- TASK GOAL
Write out all of the records exactly once more and skip the images.

- DATA SUPPLIED
.....

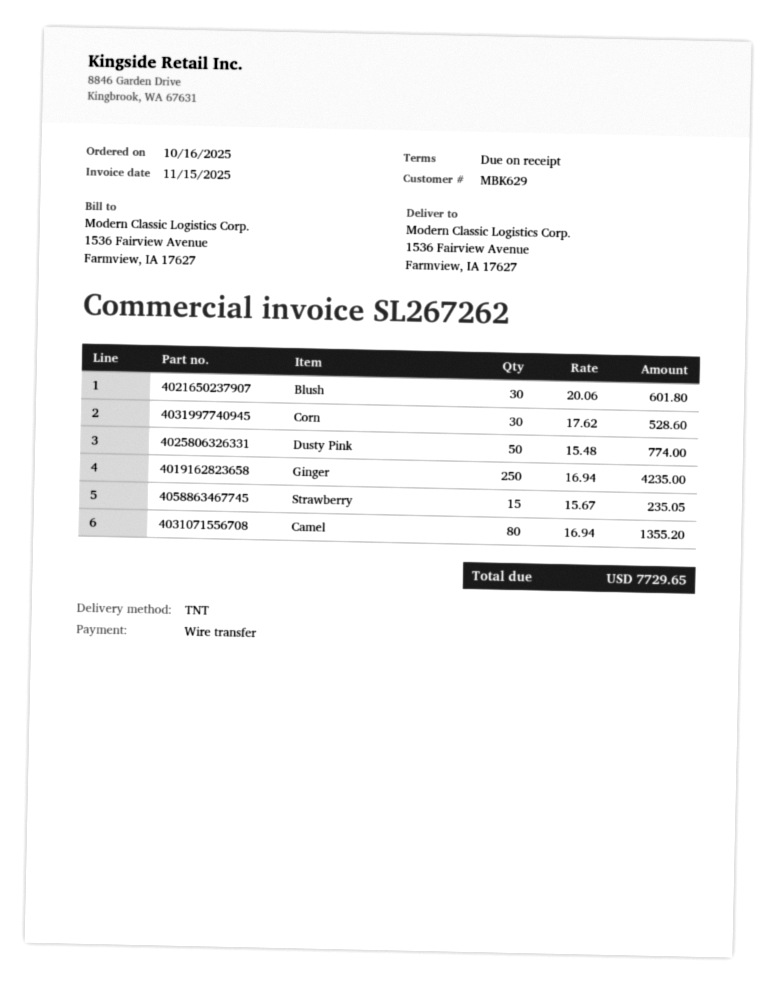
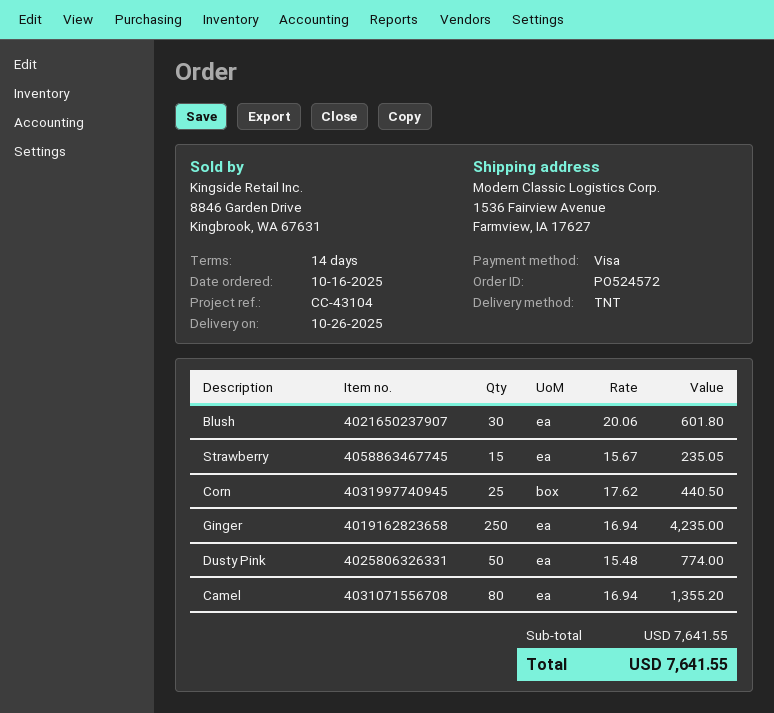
payment terms: on receipt -> 14 days
payment method: bank transfer -> Visa
Corn: 30 x 17.62 = 528.60 -> 25 x 17.62 = 440.50
total: 7729.65 -> 7641.55

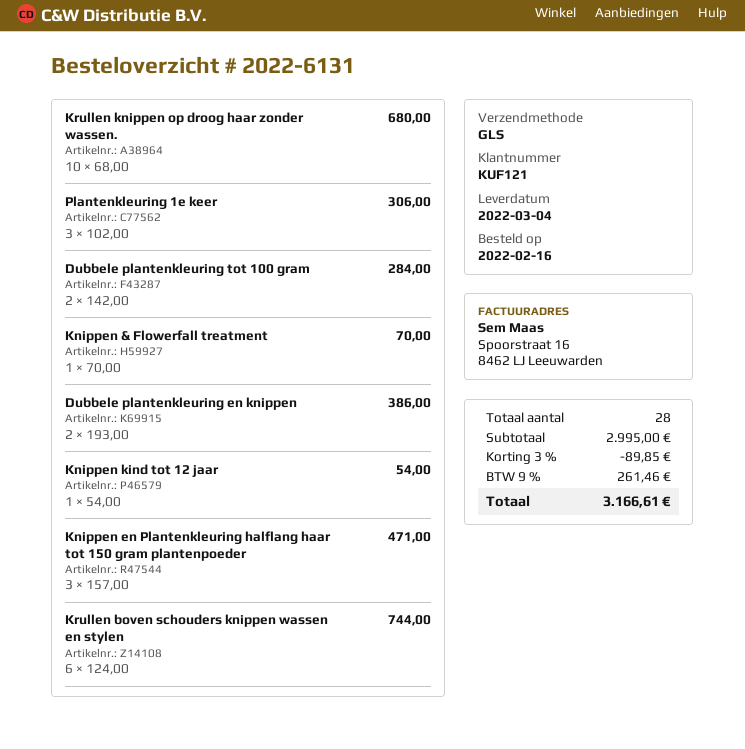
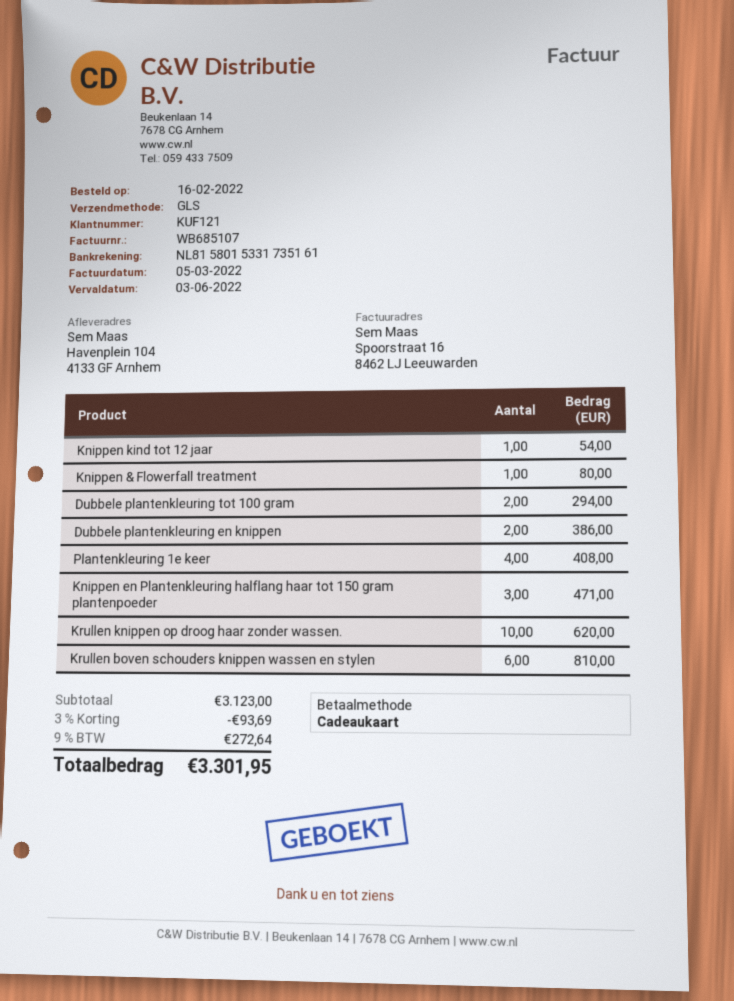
Krullen knippen op droog haar zonder wassen.: 10 for 680.00 -> 10 for 620.00
Plantenkleuring 1e keer: 3 for 306.00 -> 4 for 408.00
Dubbele plantenkleuring tot 100 gram: 2 for 284.00 -> 2 for 294.00
Knippen & Flowerfall treatment: 1 for 70.00 -> 1 for 80.00
Krullen boven schouders knippen wassen en stylen: 6 for 744.00 -> 6 for 810.00
subtotal: 2995.00 -> 3123.00
discount: 3% = 89.85 -> 3% = 93.69
tax: 9% = 261.46 -> 9% = 272.64
total: 3166.61 -> 3301.95

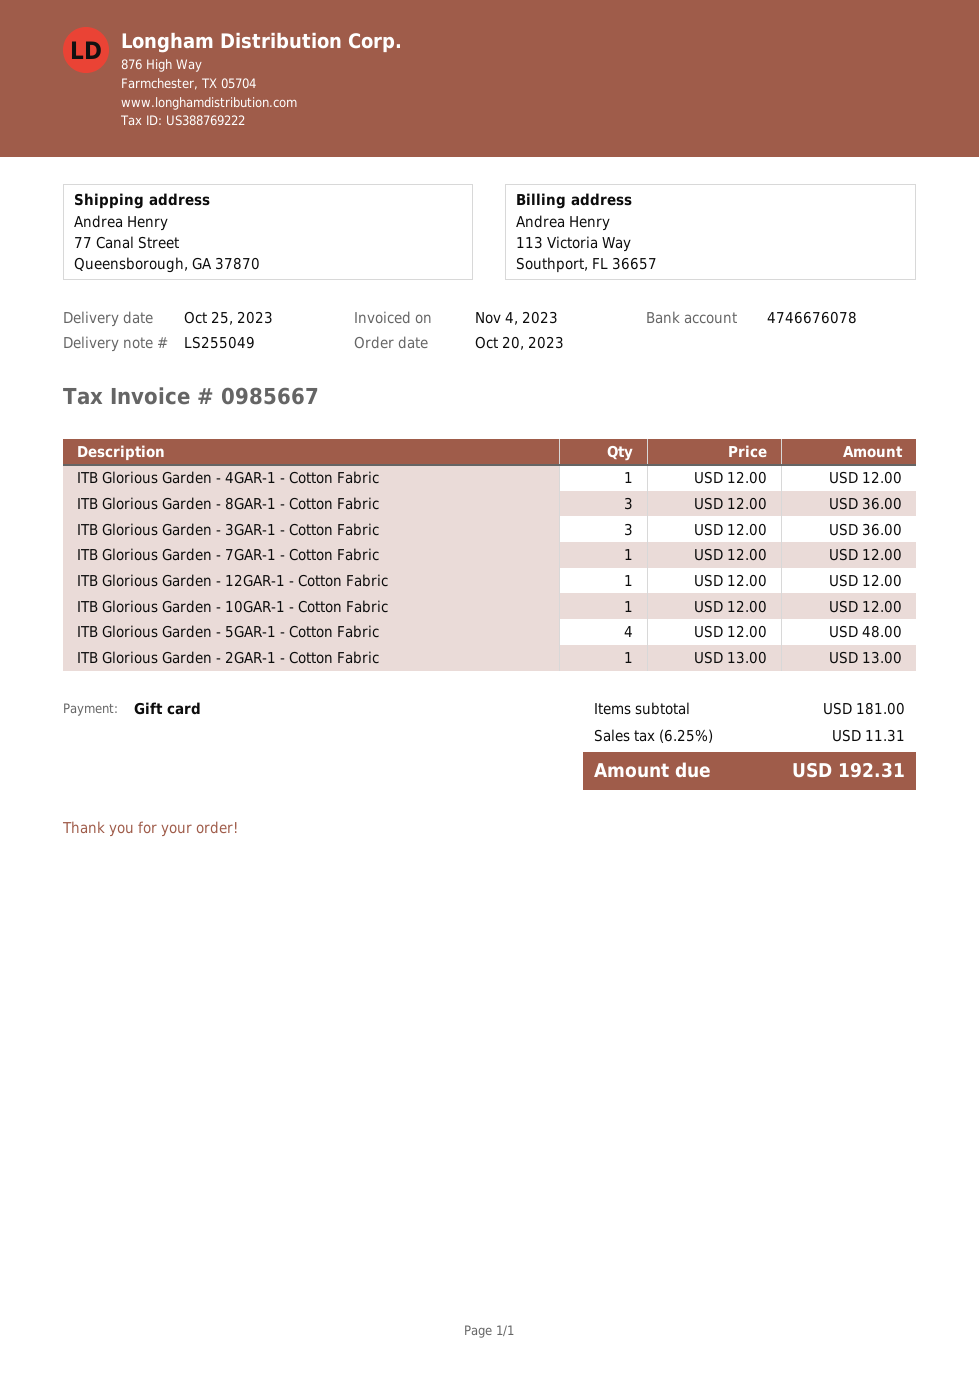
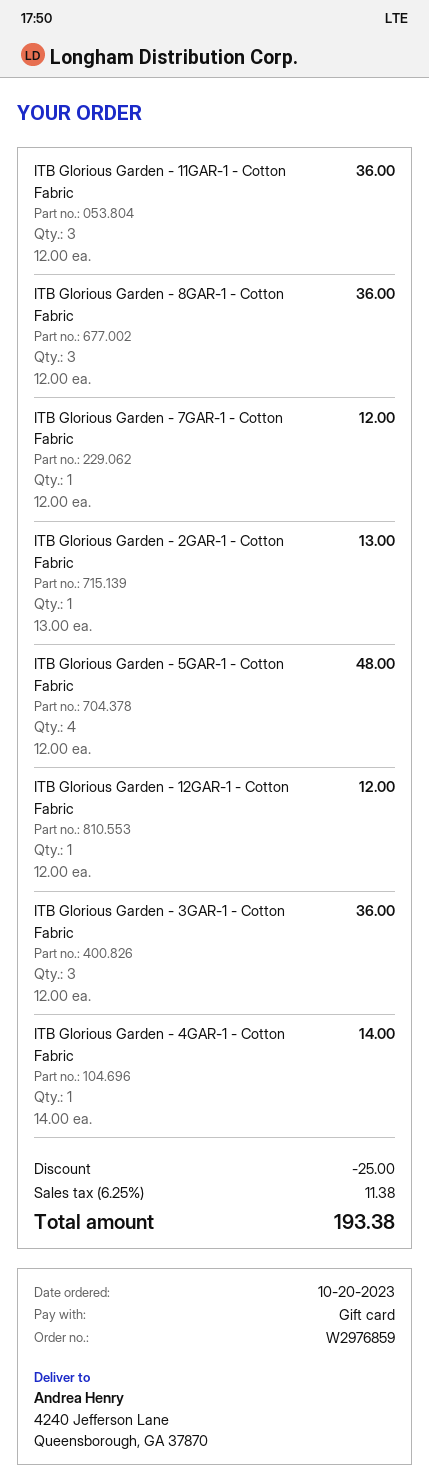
ship to: 77 Canal Street, Queensborough, GA 37870 -> 4240 Jefferson Lane, Queensborough, GA 37870
ITB Glorious Garden - 4GAR-1 - Cotton Fabric: 1 x 12.00 = 12.00 -> 1 x 14.00 = 14.00
ITB Glorious Garden - 10GAR-1 - Cotton Fabric: 1 x 12.00 = 12.00 -> none
ITB Glorious Garden - 11GAR-1 - Cotton Fabric: none -> 3 x 12.00 = 36.00
discount: none -> 25.00
tax: 6.25% = 11.31 -> 6.25% = 11.38
total: 192.31 -> 193.38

.....

- TASK OUTPUT
payment terms: on receipt -> 14 days
payment method: bank transfer -> Visa
Corn: 30 x 17.62 = 528.60 -> 25 x 17.62 = 440.50
total: 7729.65 -> 7641.55

Krullen knippen op droog haar zonder wassen.: 10 for 680.00 -> 10 for 620.00
Plantenkleuring 1e keer: 3 for 306.00 -> 4 for 408.00
Dubbele plantenkleuring tot 100 gram: 2 for 284.00 -> 2 for 294.00
Knippen & Flowerfall treatment: 1 for 70.00 -> 1 for 80.00
Krullen boven schouders knippen wassen en stylen: 6 for 744.00 -> 6 for 810.00
subtotal: 2995.00 -> 3123.00
discount: 3% = 89.85 -> 3% = 93.69
tax: 9% = 261.46 -> 9% = 272.64
total: 3166.61 -> 3301.95

ship to: 77 Canal Street, Queensborough, GA 37870 -> 4240 Jefferson Lane, Queensborough, GA 37870
ITB Glorious Garden - 4GAR-1 - Cotton Fabric: 1 x 12.00 = 12.00 -> 1 x 14.00 = 14.00
ITB Glorious Garden - 10GAR-1 - Cotton Fabric: 1 x 12.00 = 12.00 -> none
ITB Glorious Garden - 11GAR-1 - Cotton Fabric: none -> 3 x 12.00 = 36.00
discount: none -> 25.00
tax: 6.25% = 11.31 -> 6.25% = 11.38
total: 192.31 -> 193.38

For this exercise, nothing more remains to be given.